Mary Anne Rhyne, a spokeswoman for GlaxoSmithKline, said the company would update investigators and ethics boards in the next week about new information from the F.D.A. review. She said a Canadian research institute would notify the patients, who live in 23 countries.
Dr. Hertzel C. Gerstein, the study’s principal investigator and a professor at McMaster University in Ontario, said new enrollment was stopped within 20 minutes of the F.D.A. action. He said information about the F.D.A. advisory vote was being distributed through doctors to people enrolled in the trial.

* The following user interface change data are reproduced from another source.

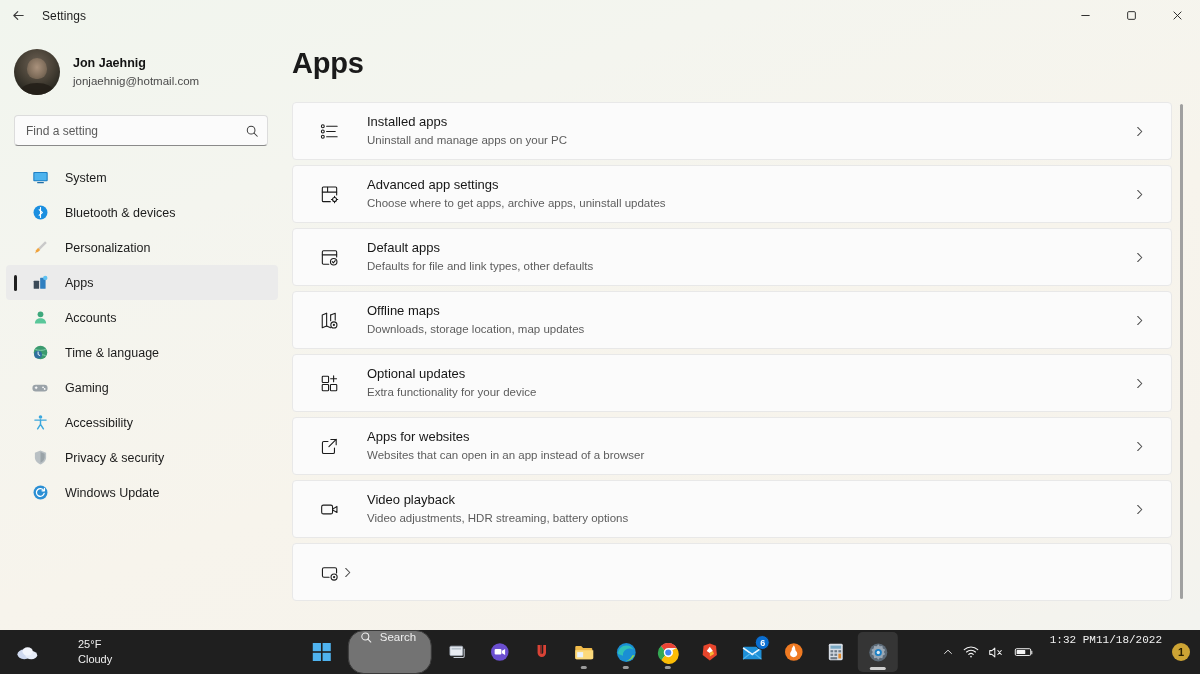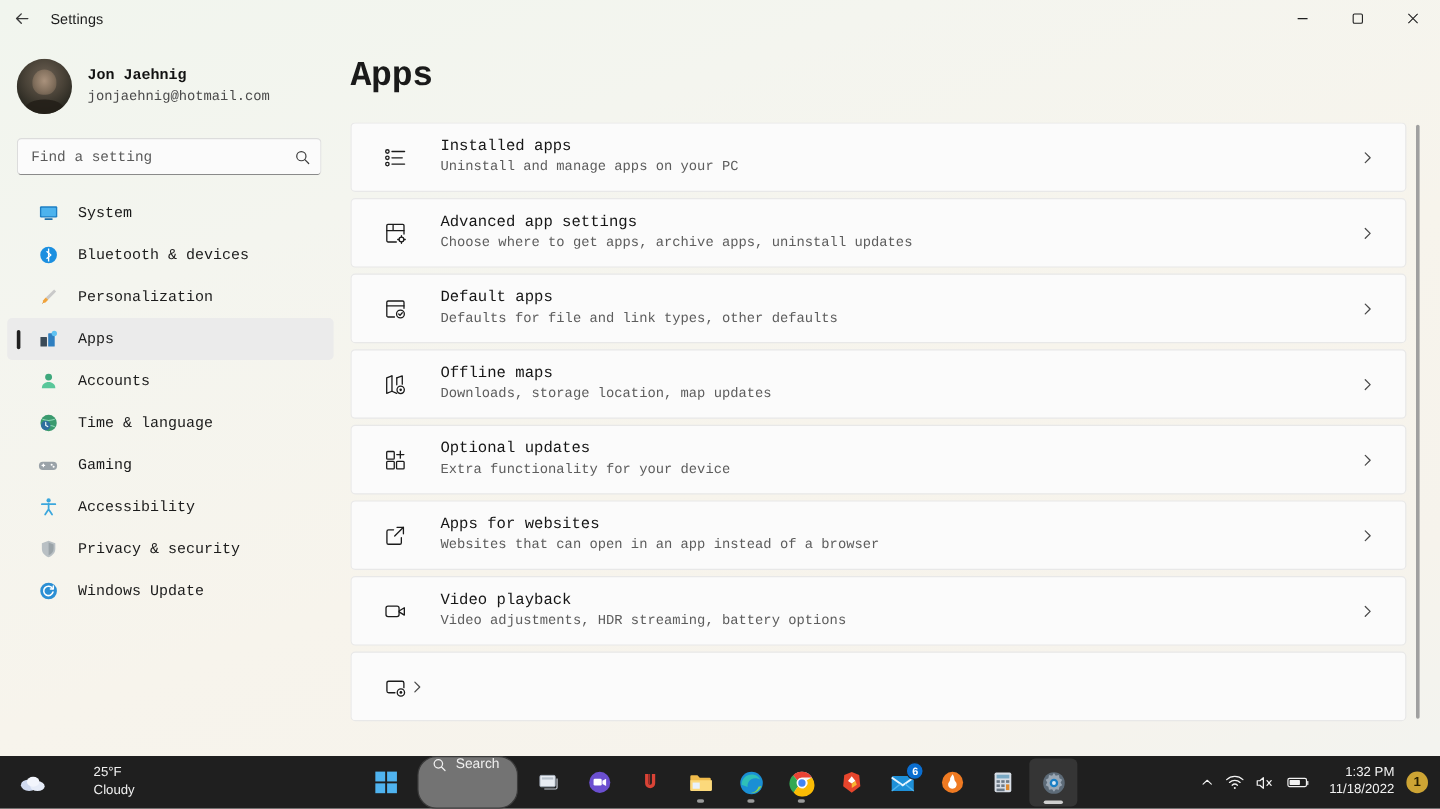--- a/index.html
+++ b/index.html
@@ -50,21 +50,20 @@
     color: #1f1f1f;
   }
   .tb-btn svg { display: block; }
 
   
   .body-wrap {
     flex: 1;
     display: flex;
     min-height: 0;
     position: relative;
-    font-family: Liberation Mono, monospace;
   }
 
   
   .sidebar {
     width: 290px;
     flex: 0 0 290px;
     padding-top: 12px;
     display: flex;
     flex-direction: column;
     min-height: 0;
@@ -357,28 +356,28 @@
   .tray-grp {
     display: flex;
     align-items: center;
     gap: 9px;
     height: 34px;
     padding: 0 8px;
     border-radius: 5px;
   }
   .tray-ic { display: flex; align-items: center; justify-content: center; color: #f2f2f2; }
   .clock {
-    text-align: right;
     line-height: 1.25;
     padding: 0 8px;
     height: 36px;
     display: flex;
-    flex-direction: column;
+    flex-direction: row;
     justify-content: center;
     border-radius: 5px;
+    font-family: Liberation Mono, monospace;
   }
   .clock div { font-size: 11px; color: #f2f2f2; }
   .notif-dot {
     width: 18px; height: 18px;
     border-radius: 50%;
     background: #cda434;
     color: #2a2000;
     font-size: 11px;
     font-weight: bold;
     display: flex; align-items: center; justify-content: center;

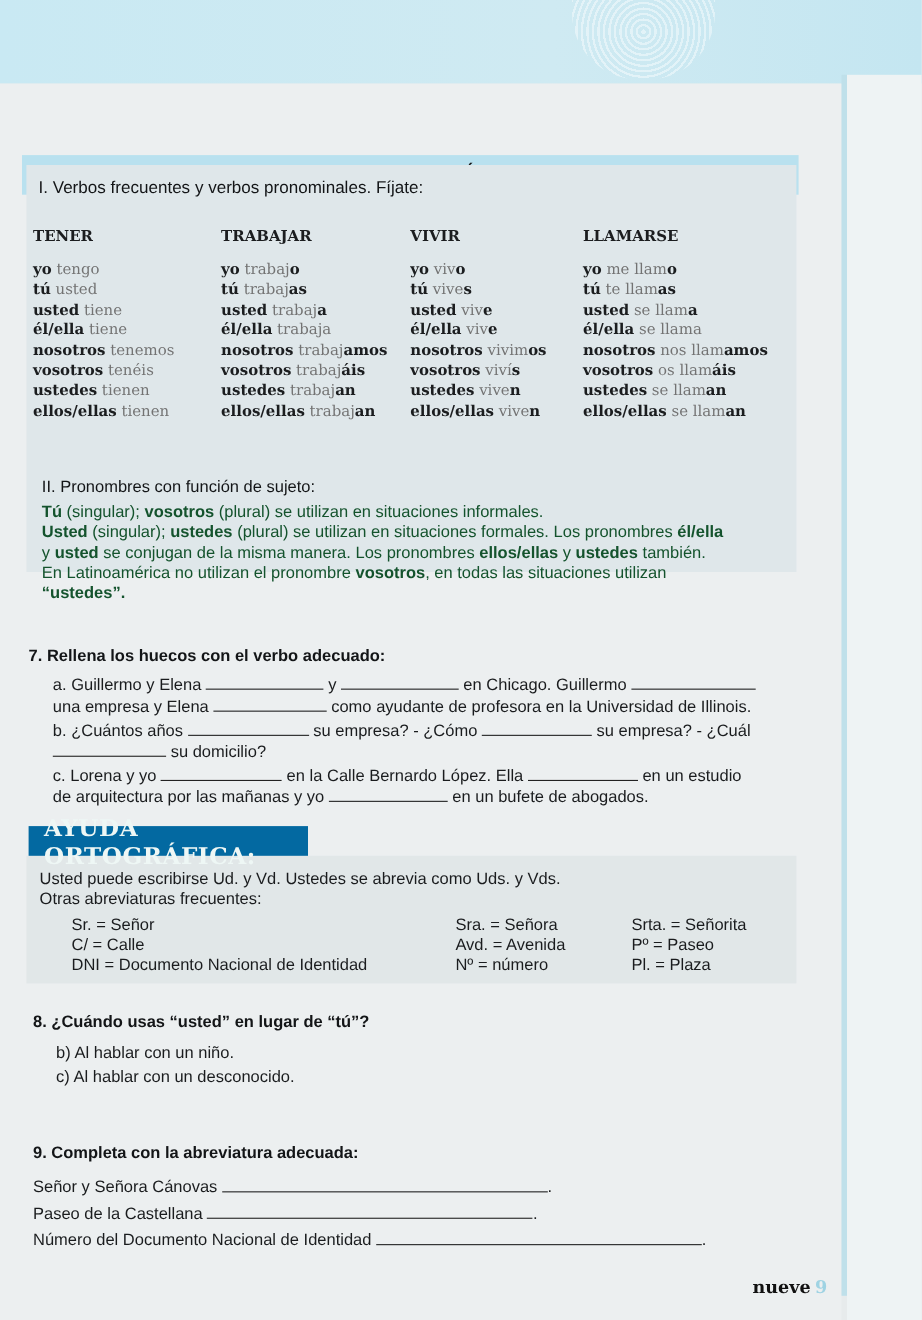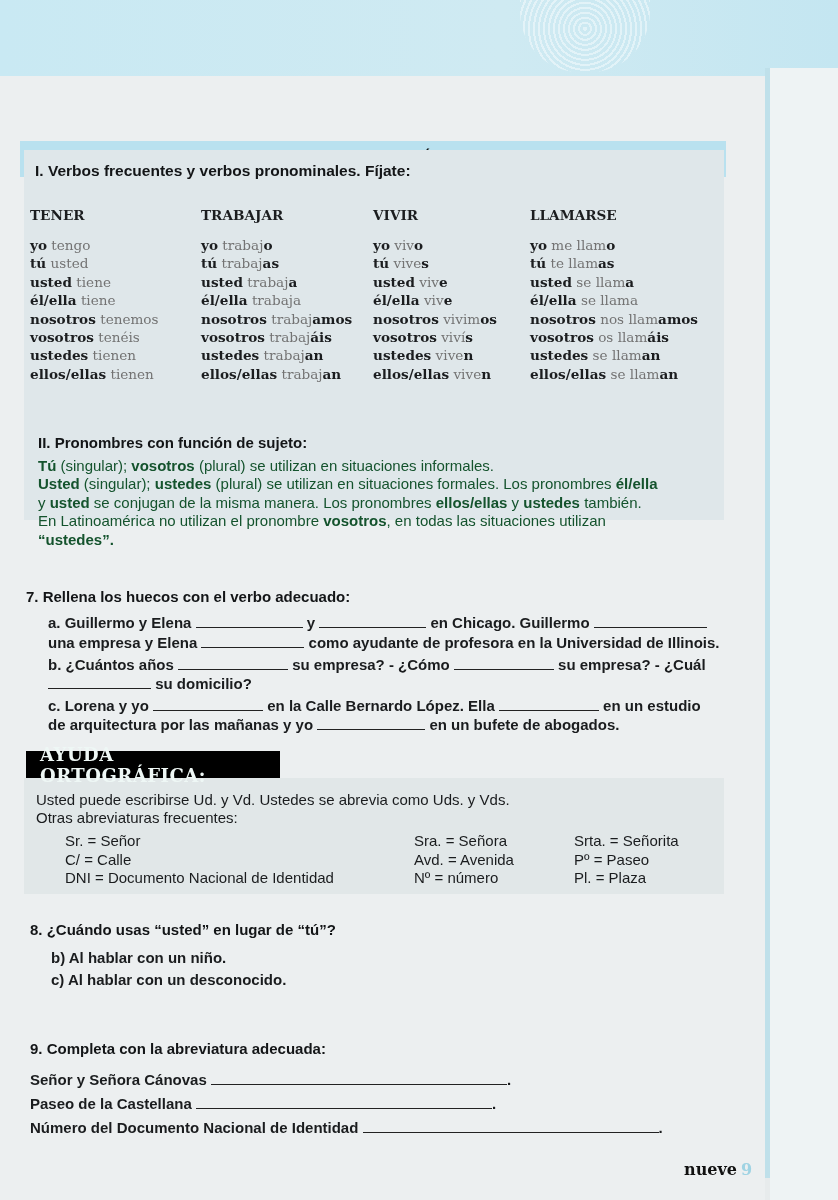--- a/index.html
+++ b/index.html
@@ -41,48 +41,48 @@
     font-family: "DejaVu Serif", serif; font-weight: bold; font-size: 19px;
     letter-spacing: 0.2px; color: #111;
     transform: scaleX(0.88);
   }
   .grammar-box {
     position: absolute; left: 24px; top: 150px; width: 700px; height: 370px;
     background: #dfe7ea;
   }
   .sec-title {
     position: absolute; font-family: "Liberation Sans", sans-serif;
-    font-weight: bold; font-size: 15.5px; color: #131517;
+    font-weight: normal; font-size: 15.5px; color: #131517;
   }
   .verb-col { position: absolute; top: 206px; font-size: 13.6px; line-height: 18.4px; }
   .verb-col .inf { font-weight: bold; font-size: 13.6px; margin-bottom: 12px; height: 18px; }
   .verb-col .row b { font-weight: bold; }
   .verb-col .row .stem { font-weight: normal; color: #737373; }
   .verb-col .row .end { font-weight: bold; }
   .para {
     position: absolute; font-family: "Liberation Sans", sans-serif;
     font-size: 15px; line-height: 18.4px; color: #14532d;
   }
   .para b { font-weight: bold; }
   .exercise-title {
     position: absolute; font-family: "Liberation Sans", sans-serif;
     font-weight: bold; font-size: 15px; color: #131517;
   }
   .ex-text {
     position: absolute; font-family: "Liberation Sans", sans-serif;
-    font-size: 15px; line-height: 20.5px; color: #1a1c1e; white-space: nowrap; font-weight: bold;
+    font-size: 15px; line-height: 20.5px; color: #1a1c1e; white-space: nowrap;
   }
   .blank {
     display: inline-block; border-bottom: 1px solid #222; height: 14px;
     vertical-align: baseline;
   }
   .ayuda-tag {
     position: absolute; left: 26px; top: 751px; width: 254px; height: 27px;
-    background: #000000; color: #eef7f5;
-    font-family: "DejaVu Serif", serif; font-weight: bold; font-size: 18px;
+    background: #0369a1; color: #eef7f5;
+    font-family: "DejaVu Serif", serif; font-weight: bold; font-size: 21px;
     display: flex; align-items: center; padding-left: 14px; letter-spacing: 0.5px;
   }
   .ayuda-box {
     position: absolute; left: 24px; top: 778px; width: 700px; height: 116px;
     background: #e1e7e8;
   }
   .abbr {
     position: absolute; font-family: "Liberation Sans", sans-serif;
     font-size: 15px; line-height: 18.5px; color: #1a1c1e; white-space: nowrap;
   }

“This is being done as quickly as possible, “ Dr. Gerstein said.
He also said there was “nothing new scientifically” on the subject. The study’s 45 leaders met last week and determined it was important to continue the trial, he said.
Dr. Steven E. Nissen, a Cleveland Clinic cardiologist whose 2007 analysis led to the Avandia safety review, predicted the suspension of enrollment and new warnings would lead to abandoning the trial, which compares Avandia with Actos, a drug from Takeda Pharmaceuticals.
“There was really no other action they could take,” Dr. Nissen said. “Now the challenge is, if that trial is unethical, how can Avandia stay on the market?”
Also Wednesday, Glaxo reported a second-quarter loss of $464 million after a $2.4 billion charge for legal expenses, including $460 million to resolve more than 10,000 Avandia lawsuits.
Shares of Glaxo fell a penny, to $36.36.